> [Task item]:
Each line from the one bearing "html: none ->" through the last line of the entries below should be returned exactly, with pictures left out.
+++ The data +++
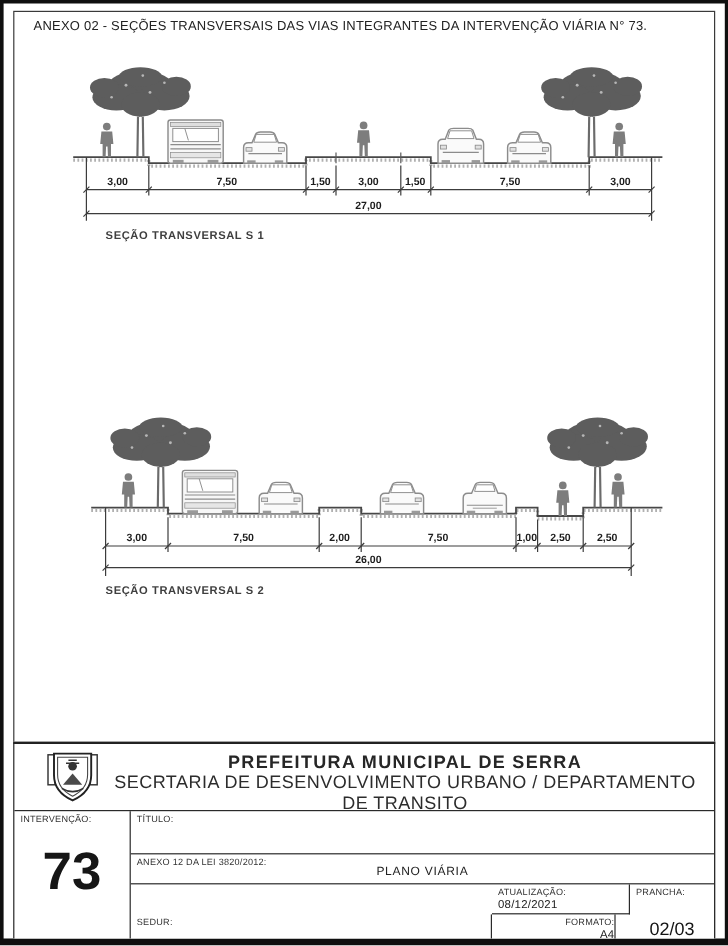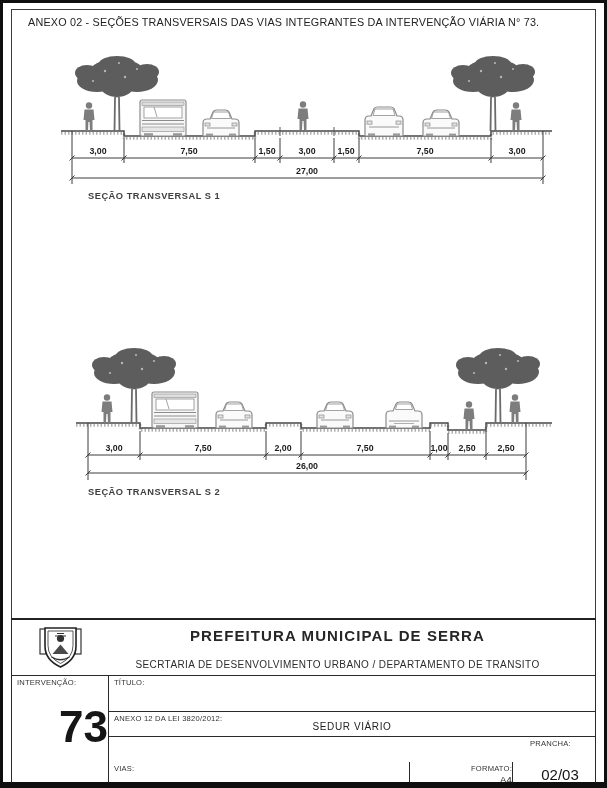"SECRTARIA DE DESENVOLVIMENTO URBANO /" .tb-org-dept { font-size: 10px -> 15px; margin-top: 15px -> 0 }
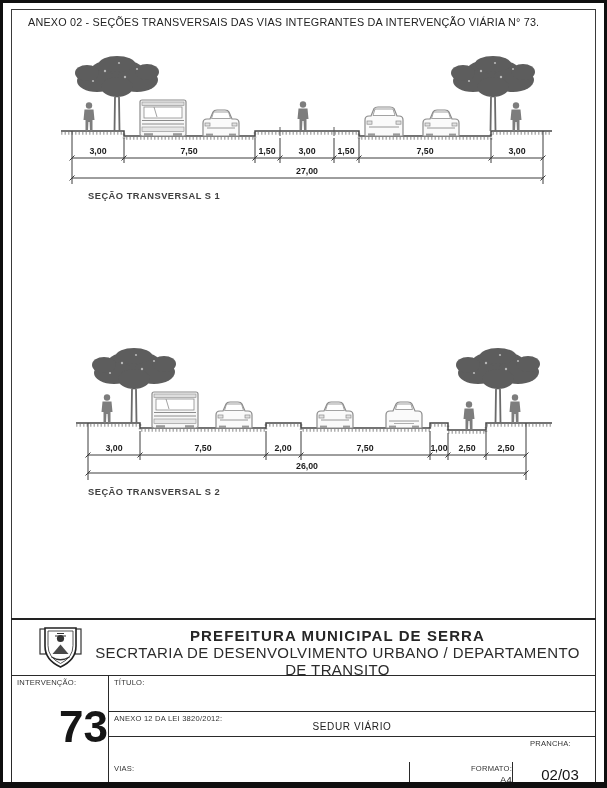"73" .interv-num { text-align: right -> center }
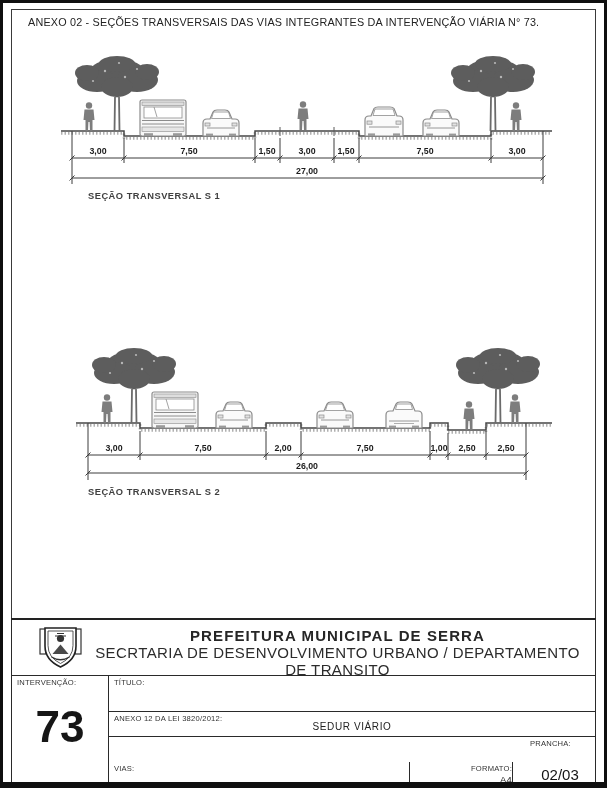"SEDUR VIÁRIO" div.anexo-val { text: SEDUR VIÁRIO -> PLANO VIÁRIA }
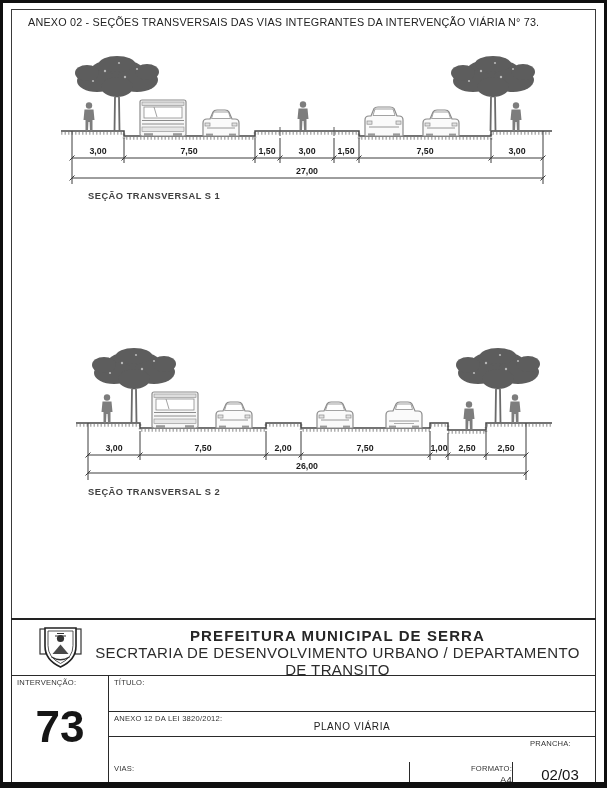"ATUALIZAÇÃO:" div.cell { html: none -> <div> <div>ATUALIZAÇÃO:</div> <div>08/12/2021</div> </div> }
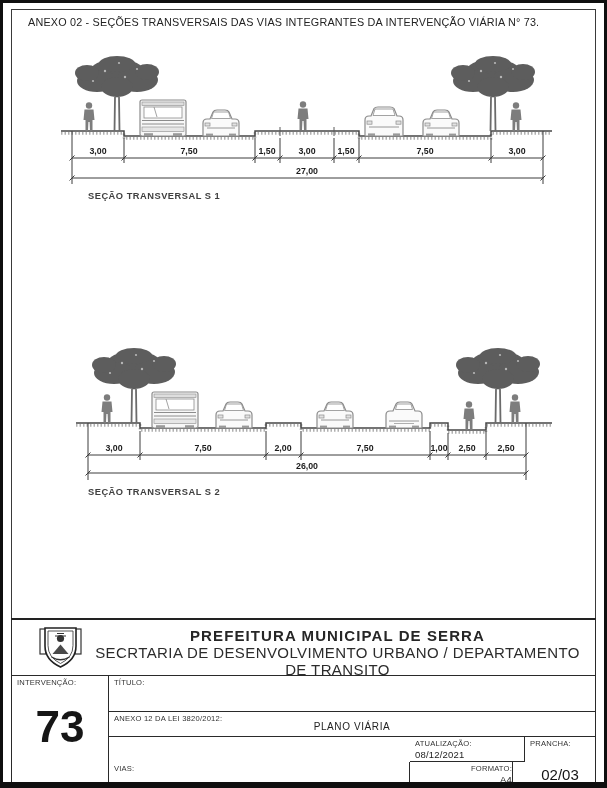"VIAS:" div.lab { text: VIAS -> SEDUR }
+++
> [Exercise output]:
"ATUALIZAÇÃO:" div.cell { html: none -> <div> <div>ATUALIZAÇÃO:</div> <div>08/12/2021</div> </div> }
"VIAS:" div.lab { text: VIAS -> SEDUR }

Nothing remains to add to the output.